A repercussão nas redes sociais levou parte dos deputados do PSDB a recuarem da postura adotada na semana passada, quando o texto-base do projeto foi aprovado por ampla maioria da Câmara. Houve depois disso a apresentação de uma série de emendas mudando o texto, o que dividiu a bancada tucana entre os que defendiam a manutenção do texto-base e uma nova versão emendada.

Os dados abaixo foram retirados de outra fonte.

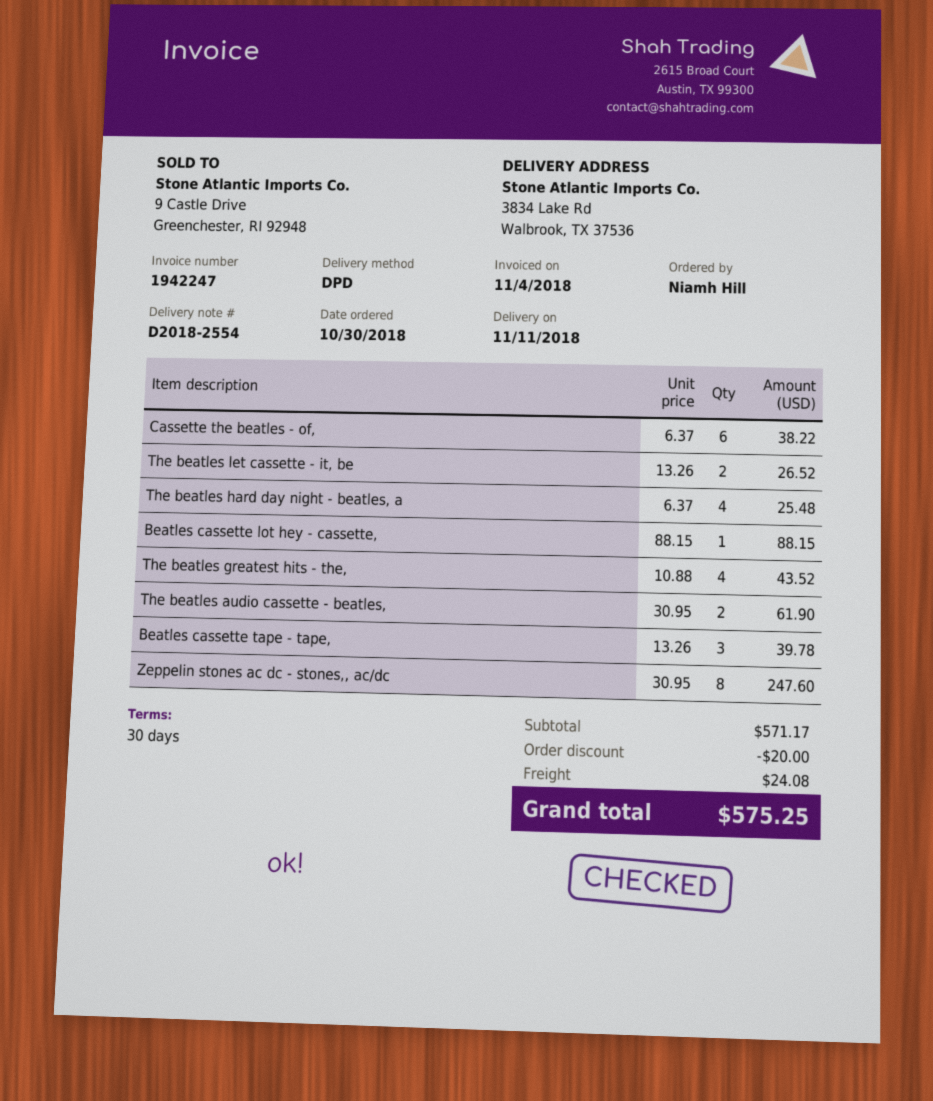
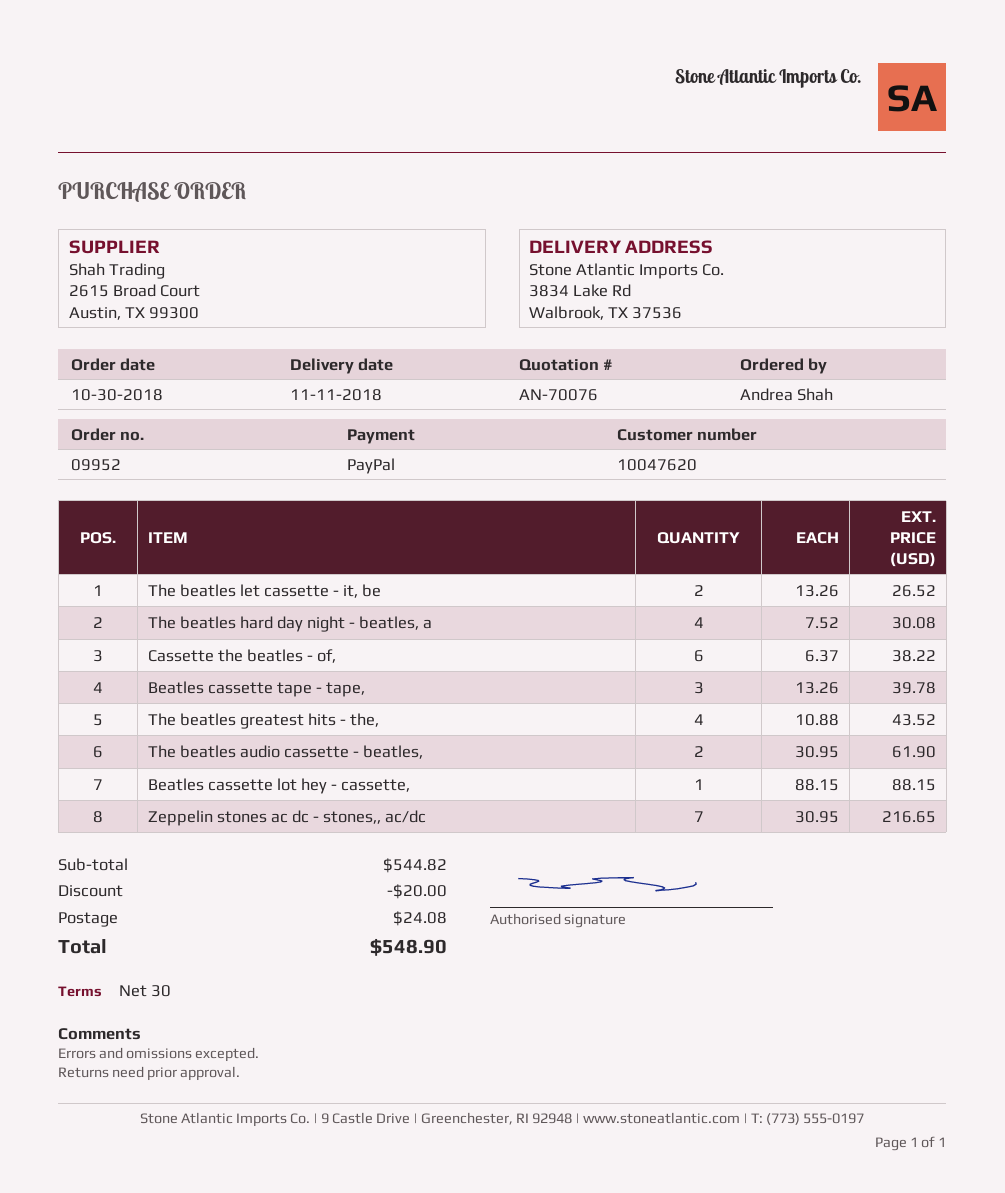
ordered by: Niamh Hill -> Andrea Shah
The beatles hard day night - beatles, a: 4 x 6.37 = 25.48 -> 4 x 7.52 = 30.08
Zeppelin stones ac dc - stones,, ac/dc: 8 x 30.95 = 247.60 -> 7 x 30.95 = 216.65
subtotal: 571.17 -> 544.82
total: 575.25 -> 548.90

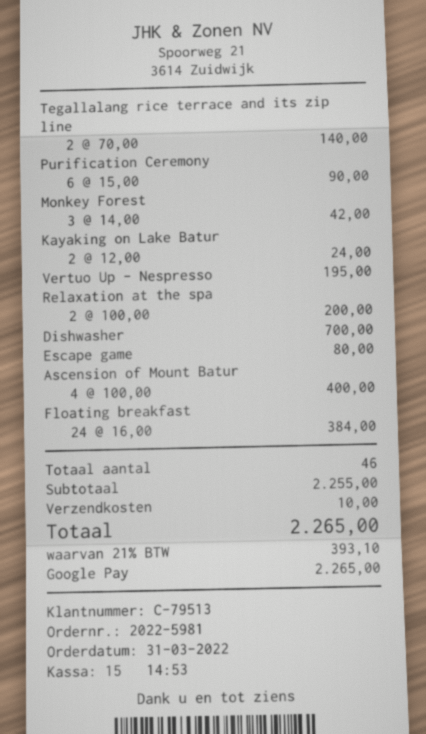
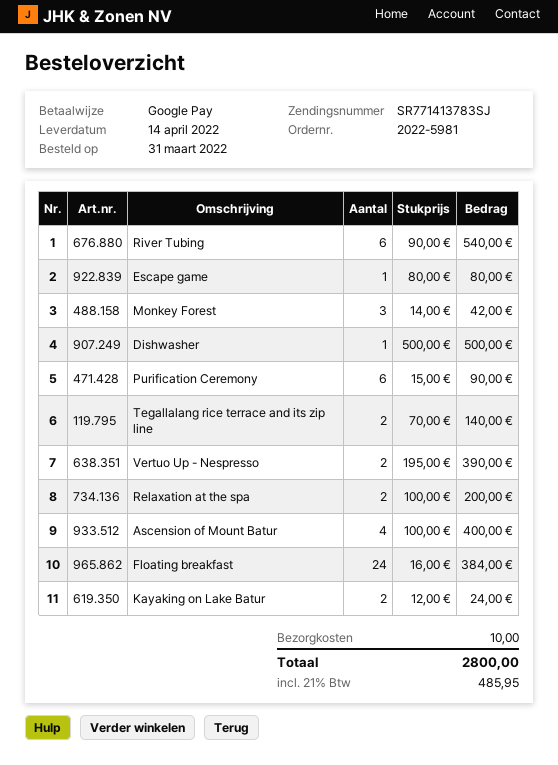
Vertuo Up - Nespresso: 1 x 195.00 = 195.00 -> 2 x 195.00 = 390.00
Dishwasher: 1 x 700.00 = 700.00 -> 1 x 500.00 = 500.00
River Tubing: none -> 6 x 90.00 = 540.00
tax: 21% = 393.10 -> 21% = 485.95
total: 2265.00 -> 2800.00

Ao ser questionado sobre qual regulamentação defendia, Aécio procurou não fazer uma declaração definitiva. Ele disse apenas que é favorável ao “projeto que foi discutido anteriormente”, sugerindo que é favorável ao texto-base que liberaria a terceirização para atividades-fim.

“Estou esperando que a Câmara dê uma solução a esta questão, mas a minha posição pessoal era pela manutenção do entendimento anterior. Vamos ver se até a próxima quarta-feira haja uma evolução do PSDB para que tenhamos uma posição unida nessa matéria”, disse.